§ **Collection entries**
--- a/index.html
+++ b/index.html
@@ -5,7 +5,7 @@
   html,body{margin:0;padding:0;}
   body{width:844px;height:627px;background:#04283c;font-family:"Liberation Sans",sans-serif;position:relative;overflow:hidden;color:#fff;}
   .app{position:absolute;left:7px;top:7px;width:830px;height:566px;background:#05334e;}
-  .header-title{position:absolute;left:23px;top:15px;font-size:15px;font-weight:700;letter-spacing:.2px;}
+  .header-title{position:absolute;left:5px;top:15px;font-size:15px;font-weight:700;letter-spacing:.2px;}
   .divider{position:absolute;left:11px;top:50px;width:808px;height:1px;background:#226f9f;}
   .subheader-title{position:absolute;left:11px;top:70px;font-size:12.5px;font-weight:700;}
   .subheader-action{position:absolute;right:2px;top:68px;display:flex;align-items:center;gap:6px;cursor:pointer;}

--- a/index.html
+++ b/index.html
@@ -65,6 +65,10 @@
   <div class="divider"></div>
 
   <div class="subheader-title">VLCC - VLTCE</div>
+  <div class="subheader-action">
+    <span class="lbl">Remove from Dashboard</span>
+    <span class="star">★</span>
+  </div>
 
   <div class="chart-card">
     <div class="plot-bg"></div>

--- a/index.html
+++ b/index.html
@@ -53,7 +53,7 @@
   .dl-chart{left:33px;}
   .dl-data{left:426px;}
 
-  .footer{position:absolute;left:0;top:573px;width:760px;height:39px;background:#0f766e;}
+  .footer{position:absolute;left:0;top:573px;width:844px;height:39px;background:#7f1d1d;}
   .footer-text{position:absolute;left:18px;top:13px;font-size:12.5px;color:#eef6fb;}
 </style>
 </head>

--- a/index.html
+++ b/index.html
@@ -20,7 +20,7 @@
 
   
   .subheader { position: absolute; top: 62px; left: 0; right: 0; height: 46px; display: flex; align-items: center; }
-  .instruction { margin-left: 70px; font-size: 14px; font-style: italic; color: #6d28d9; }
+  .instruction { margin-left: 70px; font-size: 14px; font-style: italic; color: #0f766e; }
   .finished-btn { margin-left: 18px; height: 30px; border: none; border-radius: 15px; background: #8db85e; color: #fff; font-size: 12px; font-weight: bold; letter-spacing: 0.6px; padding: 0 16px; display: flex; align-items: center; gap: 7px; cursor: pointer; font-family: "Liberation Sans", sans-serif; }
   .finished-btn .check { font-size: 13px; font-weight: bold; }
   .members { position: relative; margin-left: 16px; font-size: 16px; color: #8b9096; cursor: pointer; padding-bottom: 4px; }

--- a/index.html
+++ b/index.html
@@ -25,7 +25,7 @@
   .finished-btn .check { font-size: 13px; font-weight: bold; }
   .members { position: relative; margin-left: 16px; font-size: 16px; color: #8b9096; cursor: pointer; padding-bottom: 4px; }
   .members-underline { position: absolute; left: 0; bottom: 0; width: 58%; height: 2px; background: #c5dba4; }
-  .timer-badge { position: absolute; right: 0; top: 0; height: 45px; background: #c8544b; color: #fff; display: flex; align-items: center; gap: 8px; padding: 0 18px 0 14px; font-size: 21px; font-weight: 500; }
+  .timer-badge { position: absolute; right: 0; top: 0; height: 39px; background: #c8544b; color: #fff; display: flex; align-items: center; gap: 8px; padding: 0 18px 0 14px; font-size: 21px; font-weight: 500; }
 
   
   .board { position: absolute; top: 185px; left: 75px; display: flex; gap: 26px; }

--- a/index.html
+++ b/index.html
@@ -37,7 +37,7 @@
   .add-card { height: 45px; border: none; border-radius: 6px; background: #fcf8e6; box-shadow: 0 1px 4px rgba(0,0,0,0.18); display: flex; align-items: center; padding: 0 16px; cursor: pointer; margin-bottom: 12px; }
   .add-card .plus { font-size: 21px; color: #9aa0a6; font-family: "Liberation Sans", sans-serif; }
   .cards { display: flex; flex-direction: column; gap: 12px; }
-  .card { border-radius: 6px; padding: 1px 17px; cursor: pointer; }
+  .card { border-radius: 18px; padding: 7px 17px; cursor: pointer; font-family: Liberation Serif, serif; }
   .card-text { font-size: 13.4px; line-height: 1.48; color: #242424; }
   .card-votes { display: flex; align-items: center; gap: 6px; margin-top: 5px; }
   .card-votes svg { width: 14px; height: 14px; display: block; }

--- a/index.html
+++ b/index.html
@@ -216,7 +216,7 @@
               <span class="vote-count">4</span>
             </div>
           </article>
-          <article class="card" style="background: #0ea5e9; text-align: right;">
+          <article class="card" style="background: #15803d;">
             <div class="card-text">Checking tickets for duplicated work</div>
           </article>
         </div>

§ **Task requirements**
Extract all of the data exactly as written.

§ **Written reply**
--- a/index.html
+++ b/index.html
@@ -5,7 +5,7 @@
   html,body{margin:0;padding:0;}
   body{width:844px;height:627px;background:#04283c;font-family:"Liberation Sans",sans-serif;position:relative;overflow:hidden;color:#fff;}
   .app{position:absolute;left:7px;top:7px;width:830px;height:566px;background:#05334e;}
-  .header-title{position:absolute;left:23px;top:15px;font-size:15px;font-weight:700;letter-spacing:.2px;}
+  .header-title{position:absolute;left:5px;top:15px;font-size:15px;font-weight:700;letter-spacing:.2px;}
   .divider{position:absolute;left:11px;top:50px;width:808px;height:1px;background:#226f9f;}
   .subheader-title{position:absolute;left:11px;top:70px;font-size:12.5px;font-weight:700;}
   .subheader-action{position:absolute;right:2px;top:68px;display:flex;align-items:center;gap:6px;cursor:pointer;}

--- a/index.html
+++ b/index.html
@@ -65,6 +65,10 @@
   <div class="divider"></div>
 
   <div class="subheader-title">VLCC - VLTCE</div>
+  <div class="subheader-action">
+    <span class="lbl">Remove from Dashboard</span>
+    <span class="star">★</span>
+  </div>
 
   <div class="chart-card">
     <div class="plot-bg"></div>

--- a/index.html
+++ b/index.html
@@ -53,7 +53,7 @@
   .dl-chart{left:33px;}
   .dl-data{left:426px;}
 
-  .footer{position:absolute;left:0;top:573px;width:760px;height:39px;background:#0f766e;}
+  .footer{position:absolute;left:0;top:573px;width:844px;height:39px;background:#7f1d1d;}
   .footer-text{position:absolute;left:18px;top:13px;font-size:12.5px;color:#eef6fb;}
 </style>
 </head>

--- a/index.html
+++ b/index.html
@@ -20,7 +20,7 @@
 
   
   .subheader { position: absolute; top: 62px; left: 0; right: 0; height: 46px; display: flex; align-items: center; }
-  .instruction { margin-left: 70px; font-size: 14px; font-style: italic; color: #6d28d9; }
+  .instruction { margin-left: 70px; font-size: 14px; font-style: italic; color: #0f766e; }
   .finished-btn { margin-left: 18px; height: 30px; border: none; border-radius: 15px; background: #8db85e; color: #fff; font-size: 12px; font-weight: bold; letter-spacing: 0.6px; padding: 0 16px; display: flex; align-items: center; gap: 7px; cursor: pointer; font-family: "Liberation Sans", sans-serif; }
   .finished-btn .check { font-size: 13px; font-weight: bold; }
   .members { position: relative; margin-left: 16px; font-size: 16px; color: #8b9096; cursor: pointer; padding-bottom: 4px; }

--- a/index.html
+++ b/index.html
@@ -25,7 +25,7 @@
   .finished-btn .check { font-size: 13px; font-weight: bold; }
   .members { position: relative; margin-left: 16px; font-size: 16px; color: #8b9096; cursor: pointer; padding-bottom: 4px; }
   .members-underline { position: absolute; left: 0; bottom: 0; width: 58%; height: 2px; background: #c5dba4; }
-  .timer-badge { position: absolute; right: 0; top: 0; height: 45px; background: #c8544b; color: #fff; display: flex; align-items: center; gap: 8px; padding: 0 18px 0 14px; font-size: 21px; font-weight: 500; }
+  .timer-badge { position: absolute; right: 0; top: 0; height: 39px; background: #c8544b; color: #fff; display: flex; align-items: center; gap: 8px; padding: 0 18px 0 14px; font-size: 21px; font-weight: 500; }
 
   
   .board { position: absolute; top: 185px; left: 75px; display: flex; gap: 26px; }

--- a/index.html
+++ b/index.html
@@ -37,7 +37,7 @@
   .add-card { height: 45px; border: none; border-radius: 6px; background: #fcf8e6; box-shadow: 0 1px 4px rgba(0,0,0,0.18); display: flex; align-items: center; padding: 0 16px; cursor: pointer; margin-bottom: 12px; }
   .add-card .plus { font-size: 21px; color: #9aa0a6; font-family: "Liberation Sans", sans-serif; }
   .cards { display: flex; flex-direction: column; gap: 12px; }
-  .card { border-radius: 6px; padding: 1px 17px; cursor: pointer; }
+  .card { border-radius: 18px; padding: 7px 17px; cursor: pointer; font-family: Liberation Serif, serif; }
   .card-text { font-size: 13.4px; line-height: 1.48; color: #242424; }
   .card-votes { display: flex; align-items: center; gap: 6px; margin-top: 5px; }
   .card-votes svg { width: 14px; height: 14px; display: block; }

--- a/index.html
+++ b/index.html
@@ -216,7 +216,7 @@
               <span class="vote-count">4</span>
             </div>
           </article>
-          <article class="card" style="background: #0ea5e9; text-align: right;">
+          <article class="card" style="background: #15803d;">
             <div class="card-text">Checking tickets for duplicated work</div>
           </article>
         </div>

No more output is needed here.